▶ **What is needed**: Each entry below must be repeated exactly. Leave the pictures out of it.

[Code change snippets]
┄┄┄┄┄┄
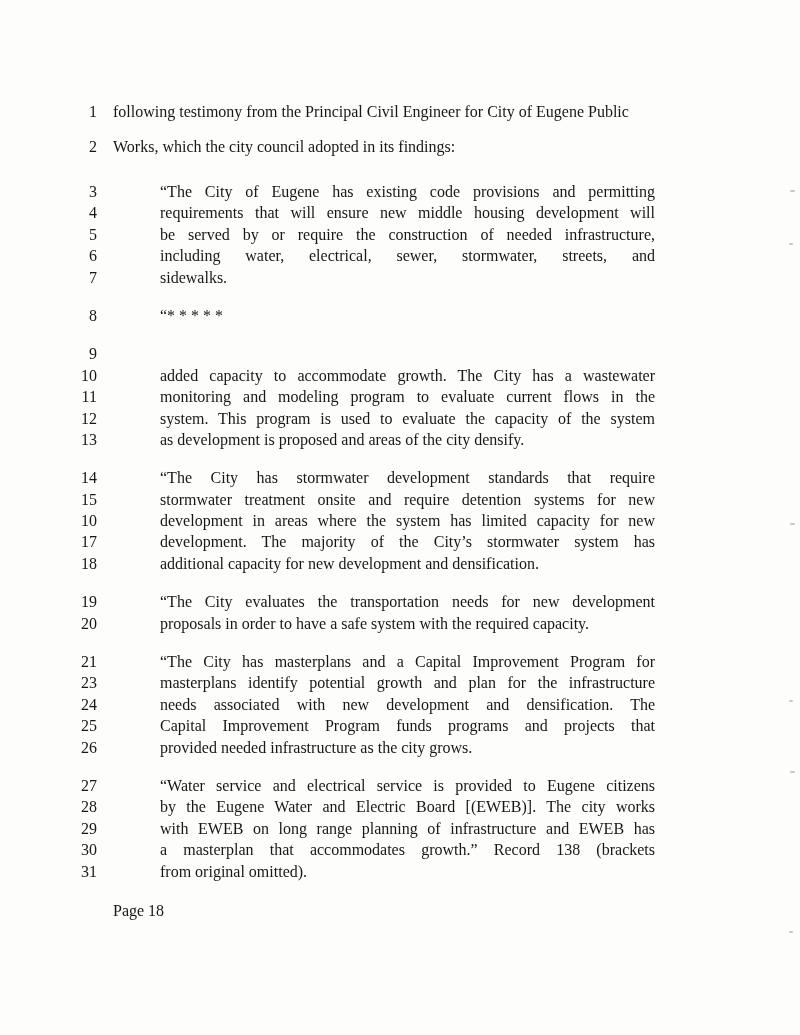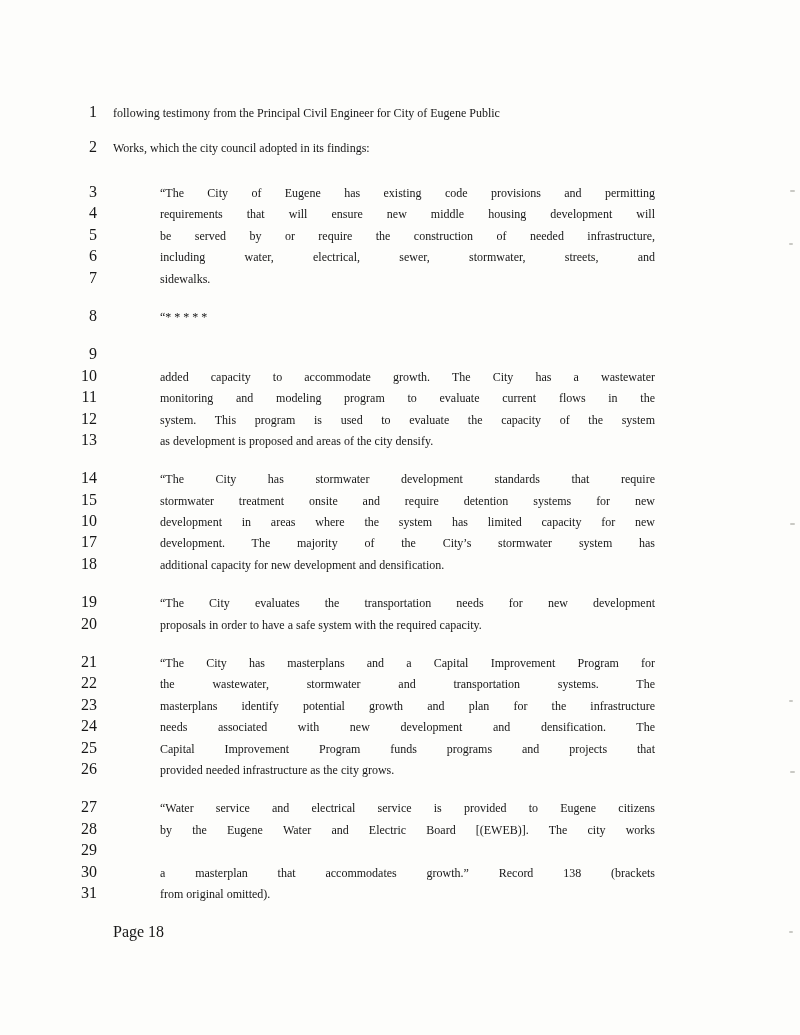--- a/index.html
+++ b/index.html
@@ -26,21 +26,21 @@
   .quote .row { height: 21.4px; line-height: 21.4px; }
   .num {
     display: inline-block;
     width: 97px;
     text-align: right;
     font-size: 16px;
     flex: 0 0 auto;
   }
   .text {
     display: inline-block;
-    font-size: 12px;
+    font-size: 16px;
   }
   .paragraph .text { margin-left: 16px; }
   .quote .text {
     margin-left: 63px;
     width: 495px;
     white-space: normal;
   }
   .quote .text.justify {
     text-align: justify;
     text-align-last: justify;
@@ -152,24 +152,20 @@
           <span class="num">20</span>
           <span class="text">proposals in order to have a safe system with the required capacity.</span>
         </div>
       </div>
       <div class="block quote">
         <div class="row">
           <span class="num">21</span>
           <span class="text justify">“The City has masterplans and a Capital Improvement Program for</span>
         </div>
         <div class="row">
-          <span class="num">22</span>
-          <span class="text justify">the wastewater, stormwater and transportation systems. The</span>
-        </div>
-        <div class="row">
           <span class="num">23</span>
           <span class="text justify">masterplans identify potential growth and plan for the infrastructure</span>
         </div>
         <div class="row">
           <span class="num">24</span>
           <span class="text justify">needs associated with new development and densification. The</span>
         </div>
         <div class="row">
           <span class="num">25</span>
           <span class="text justify">Capital Improvement Program funds programs and projects that</span>
@@ -183,20 +179,21 @@
         <div class="row">
           <span class="num">27</span>
           <span class="text justify">“Water service and electrical service is provided to Eugene citizens</span>
         </div>
         <div class="row">
           <span class="num">28</span>
           <span class="text justify">by the Eugene Water and Electric Board [(EWEB)]. The city works</span>
         </div>
         <div class="row">
           <span class="num">29</span>
+          <span class="text justify">with EWEB on long range planning of infrastructure and EWEB has</span>
         </div>
         <div class="row">
           <span class="num">30</span>
           <span class="text justify">a masterplan that accommodates growth.” Record 138 (brackets</span>
         </div>
         <div class="row">
           <span class="num">31</span>
           <span class="text">from original omitted).</span>
         </div>
       </div>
┄┄┄┄┄┄
▶ **Exercise solution**:
--- a/index.html
+++ b/index.html
@@ -26,21 +26,21 @@
   .quote .row { height: 21.4px; line-height: 21.4px; }
   .num {
     display: inline-block;
     width: 97px;
     text-align: right;
     font-size: 16px;
     flex: 0 0 auto;
   }
   .text {
     display: inline-block;
-    font-size: 12px;
+    font-size: 16px;
   }
   .paragraph .text { margin-left: 16px; }
   .quote .text {
     margin-left: 63px;
     width: 495px;
     white-space: normal;
   }
   .quote .text.justify {
     text-align: justify;
     text-align-last: justify;
@@ -152,24 +152,20 @@
           <span class="num">20</span>
           <span class="text">proposals in order to have a safe system with the required capacity.</span>
         </div>
       </div>
       <div class="block quote">
         <div class="row">
           <span class="num">21</span>
           <span class="text justify">“The City has masterplans and a Capital Improvement Program for</span>
         </div>
         <div class="row">
-          <span class="num">22</span>
-          <span class="text justify">the wastewater, stormwater and transportation systems. The</span>
-        </div>
-        <div class="row">
           <span class="num">23</span>
           <span class="text justify">masterplans identify potential growth and plan for the infrastructure</span>
         </div>
         <div class="row">
           <span class="num">24</span>
           <span class="text justify">needs associated with new development and densification. The</span>
         </div>
         <div class="row">
           <span class="num">25</span>
           <span class="text justify">Capital Improvement Program funds programs and projects that</span>
@@ -183,20 +179,21 @@
         <div class="row">
           <span class="num">27</span>
           <span class="text justify">“Water service and electrical service is provided to Eugene citizens</span>
         </div>
         <div class="row">
           <span class="num">28</span>
           <span class="text justify">by the Eugene Water and Electric Board [(EWEB)]. The city works</span>
         </div>
         <div class="row">
           <span class="num">29</span>
+          <span class="text justify">with EWEB on long range planning of infrastructure and EWEB has</span>
         </div>
         <div class="row">
           <span class="num">30</span>
           <span class="text justify">a masterplan that accommodates growth.” Record 138 (brackets</span>
         </div>
         <div class="row">
           <span class="num">31</span>
           <span class="text">from original omitted).</span>
         </div>
       </div>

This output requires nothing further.